The two boy cats chase up the stairs. How can they make so much noise? Whatever happened to the fog coming on little cat feet? These two sound like the Lipizzaner stallions. At the top, they howl at one another, grappling like professional wrestlers. Kitten attempts to sink a fang into Ben's jugular vein. Ben escapes and leaps four feet straight up to the top of the dresser, knocking all my pill bottles onto the floor as he does so. Kitten just waits down below. Ben glares at him for a long time from his superior perch. Then he jumps down, and they thunder off again. This goes on all night.

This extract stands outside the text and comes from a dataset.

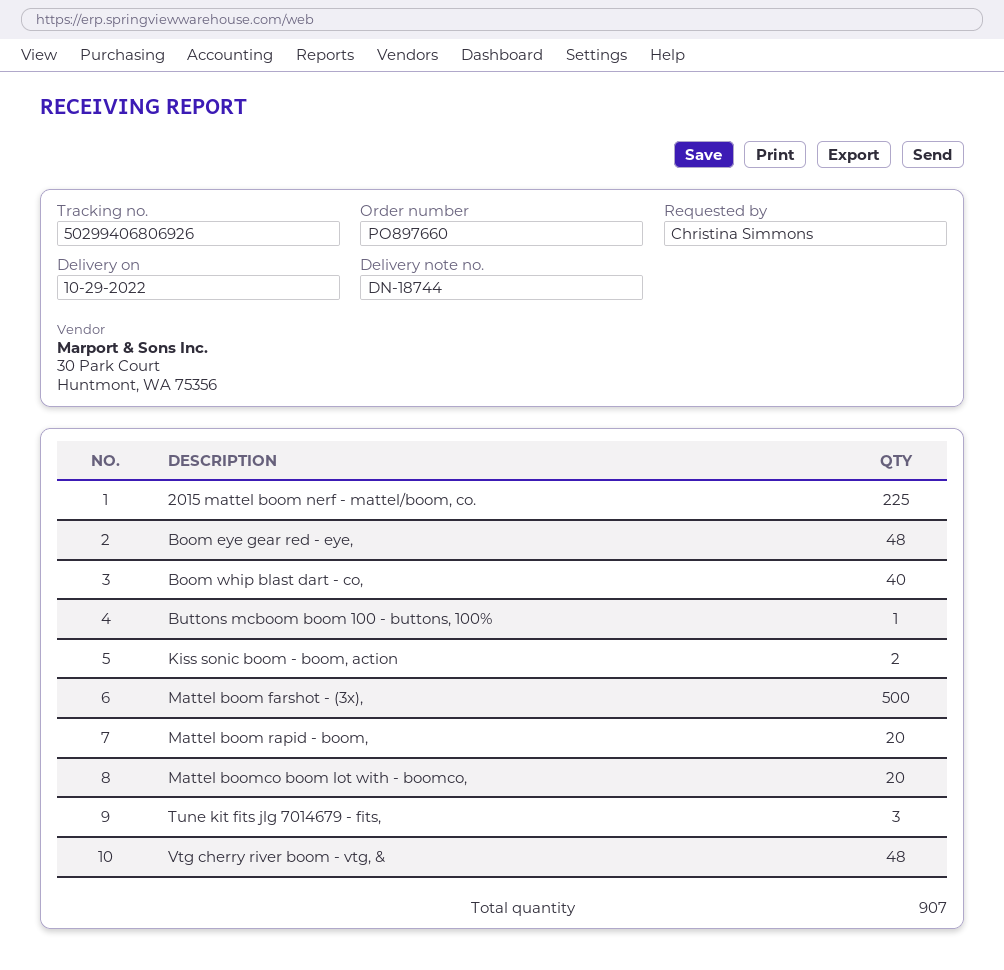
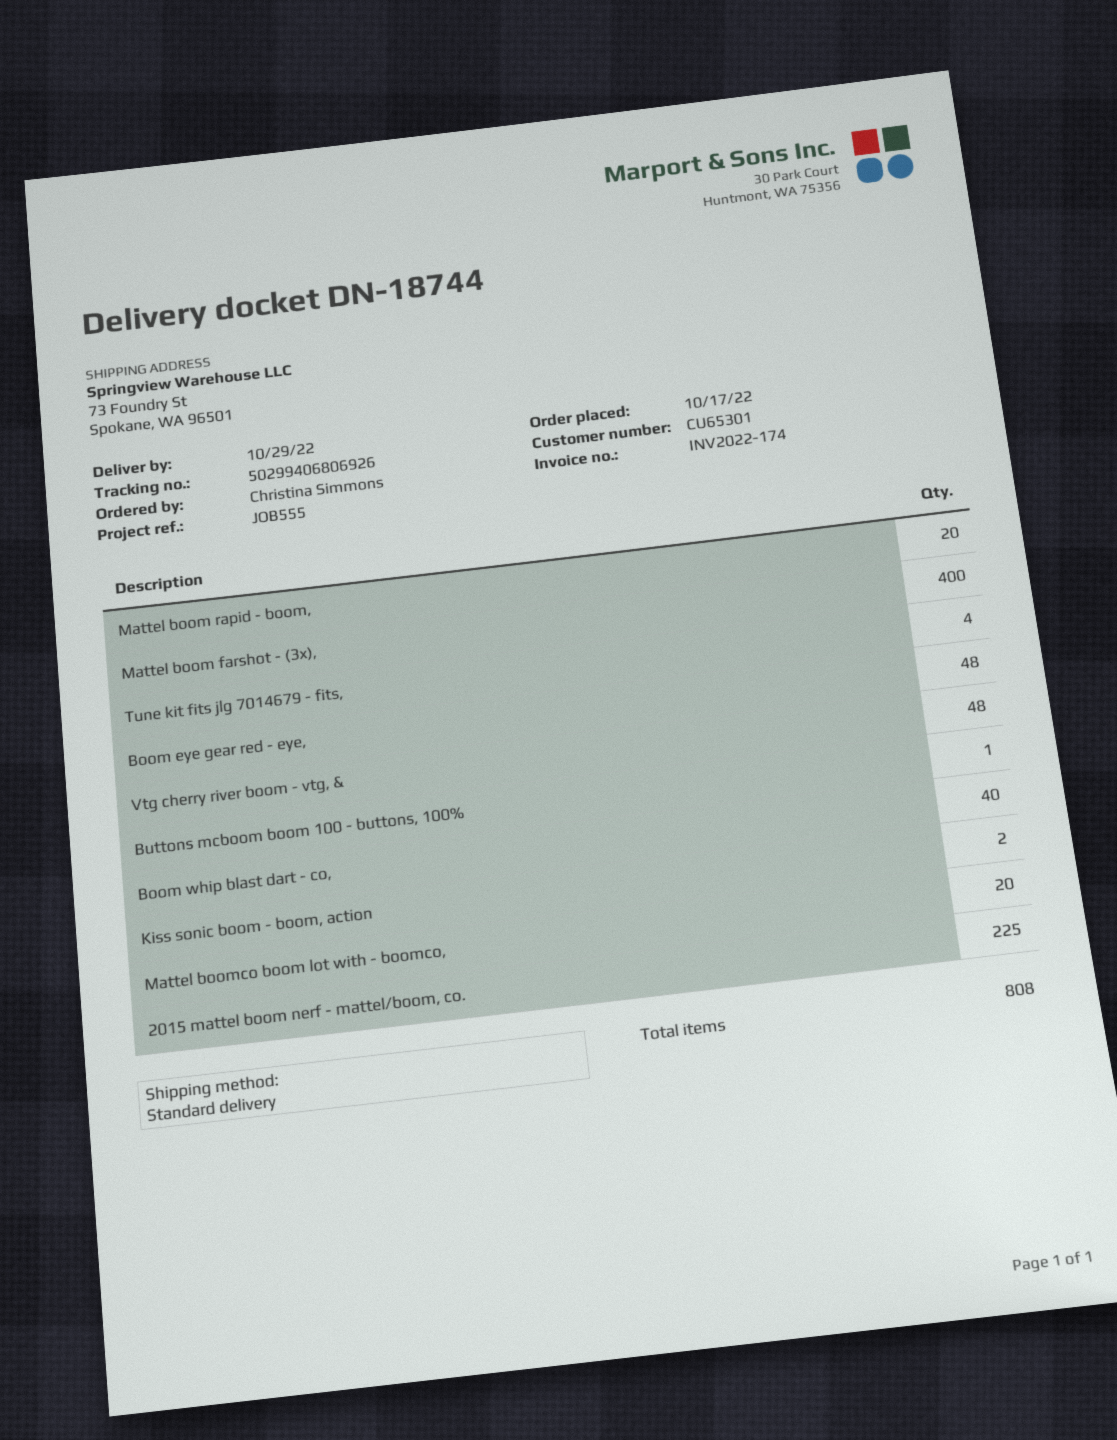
Mattel boom farshot - (3x),: 500 -> 400
Tune kit fits jlg 7014679 - fits,: 3 -> 4
total quantity: 907 -> 808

They were so impossible yesterday while I was trying to write that finally I drugged them with catnip, making two little piles of it on the runner in the hall. I try not to do this too often; they rumple the rug and the pad underneath beyond recognition as they paw for the bits of weed, and it's heavy for me when I try and straighten it out. Again, I fail to understand: how can two small animals, weighing 11 and 7 pounds respectively, levitate a rug that a grown woman finds difficult to lift?

You're going to have to move, I tell Ben again. I am in my nightgown now, ready to turn in, and he has arranged himself perpendicularly across my side of the bed. He's warming it for you, Q says. Meanwhile, Kitten is at the foot where Q wants to put his own feet, waiting for Ben to get comfortable so he can pounce on him and begin another night's carousing. You guys are impossible, I tell Ben, who is now on my chest, staring steadily at me while I stroke his chin. Kitten is creeping up along the edge of the mattress behind him, his tail twitching back and forth in stalking mode.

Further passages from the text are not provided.